● PROBLEM STATEMENT: Could you restate every entry word for word, leaving the pictures out?

***** GIVEN DATA *****

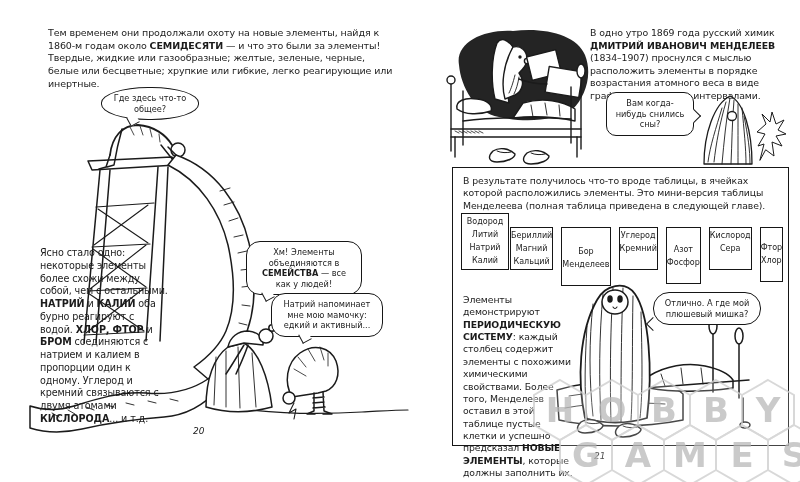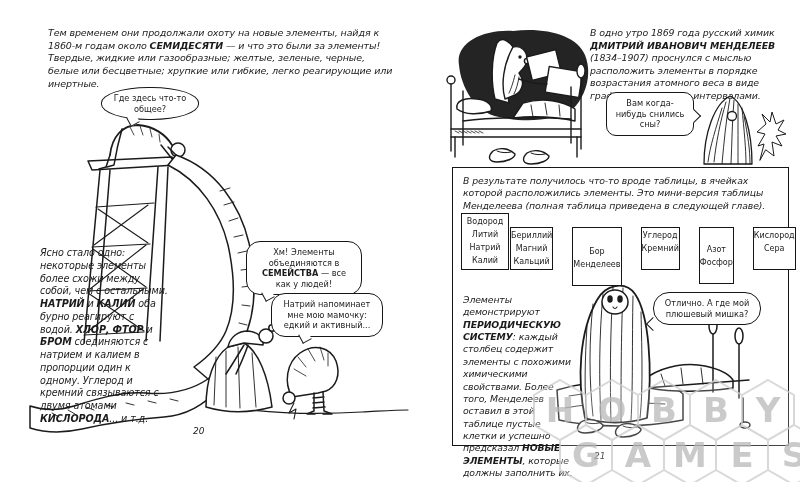"Тем временем они продолжали охоту" .txt { font-style: italic -> none }
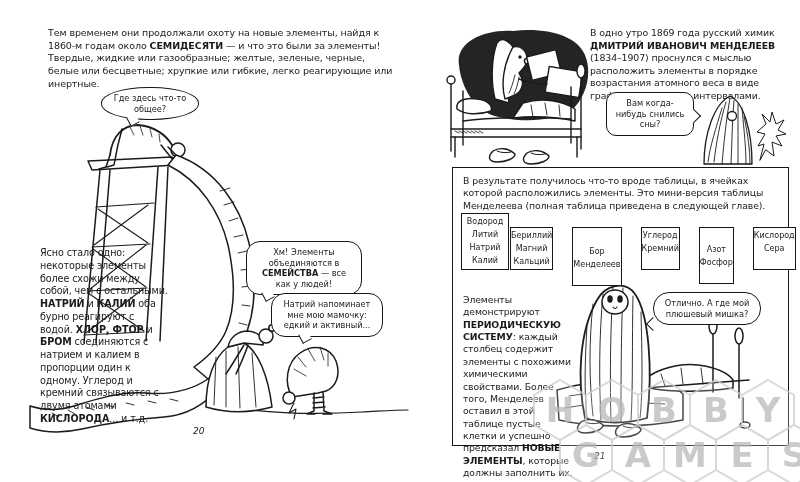"Бериллий" div.abs { gap: 19px -> 8px }
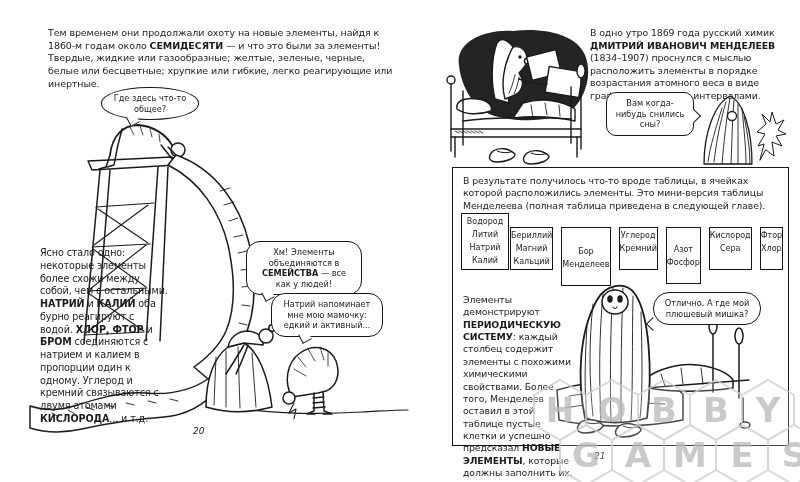"Фтор" div.mini-col { padding-top: 1px -> 13px }
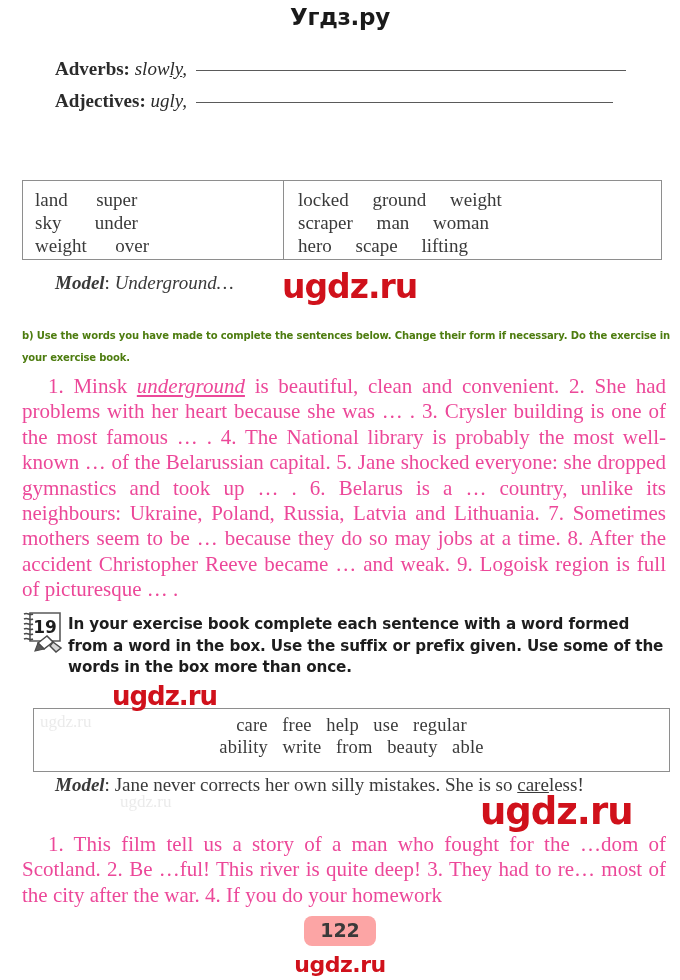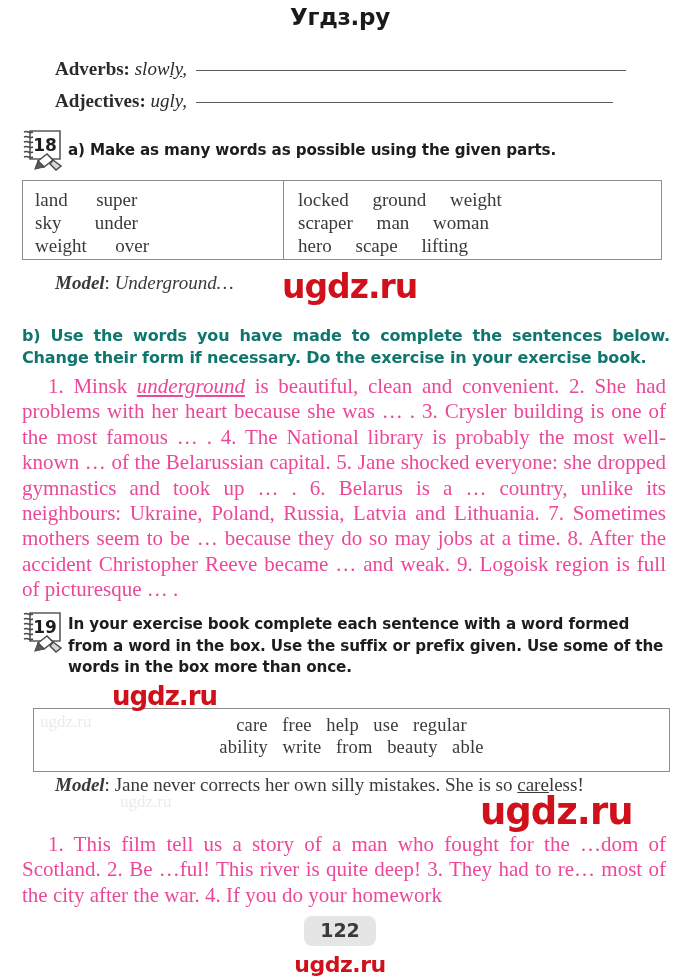"18" div.ex-head { html: <div> <div> <svg> <path></path> <path></path> <text>18</text> <path></path> <path></path> <path></path> </svg> </div> <div>a) Make as many words as possible using the given parts.</div> </div> -> none }
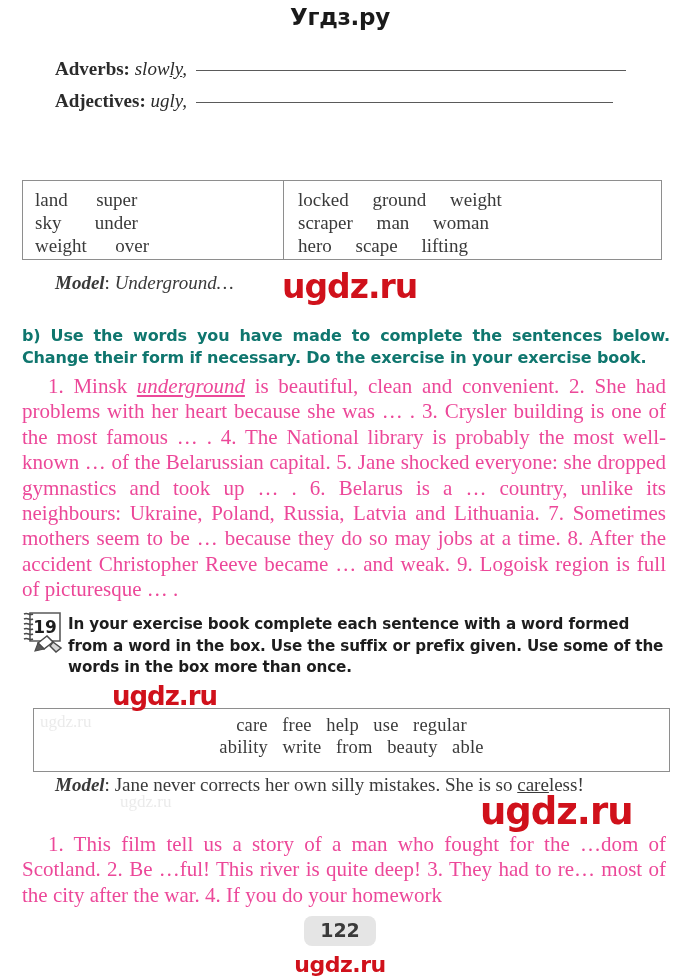"b) Use the words you" #ex18b { color: #0f766e -> #4d7c0f; font-size: 16px -> 10px }
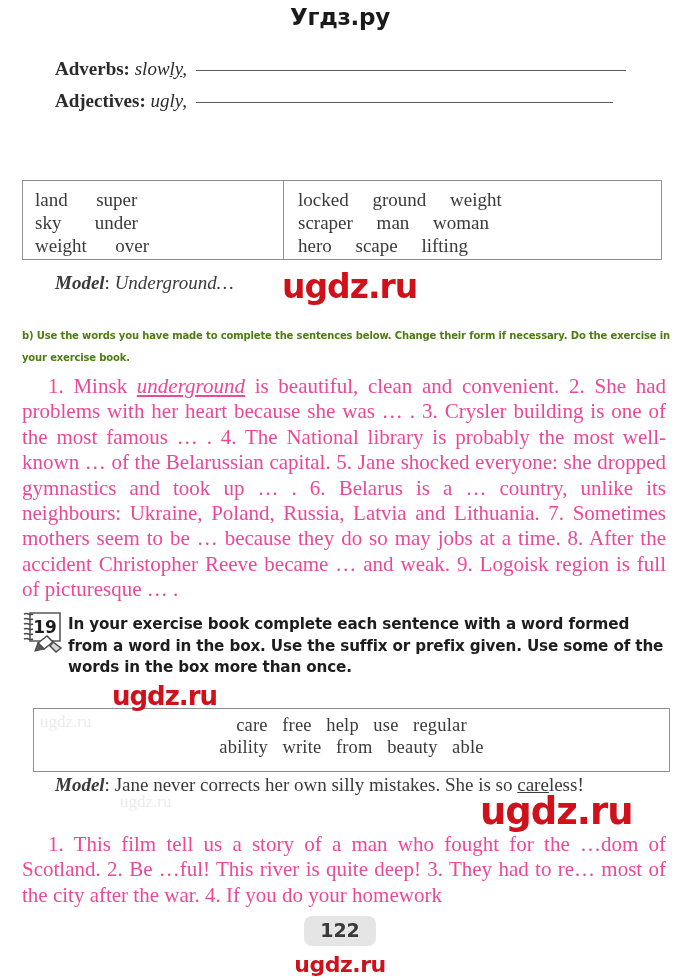"122" #page-number { background: #e5e5e5 -> #fca5a5 }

*****

● PROBLEM SOLUTION:
"Тем временем они продолжали охоту" .txt { font-style: italic -> none }
"Бериллий" div.abs { gap: 19px -> 8px }
"Фтор" div.mini-col { padding-top: 1px -> 13px }
"18" div.ex-head { html: <div> <div> <svg> <path></path> <path></path> <text>18</text> <path></path> <path></path> <path></path> </svg> </div> <div>a) Make as many words as possible using the given parts.</div> </div> -> none }
"b) Use the words you" #ex18b { color: #0f766e -> #4d7c0f; font-size: 16px -> 10px }
"122" #page-number { background: #e5e5e5 -> #fca5a5 }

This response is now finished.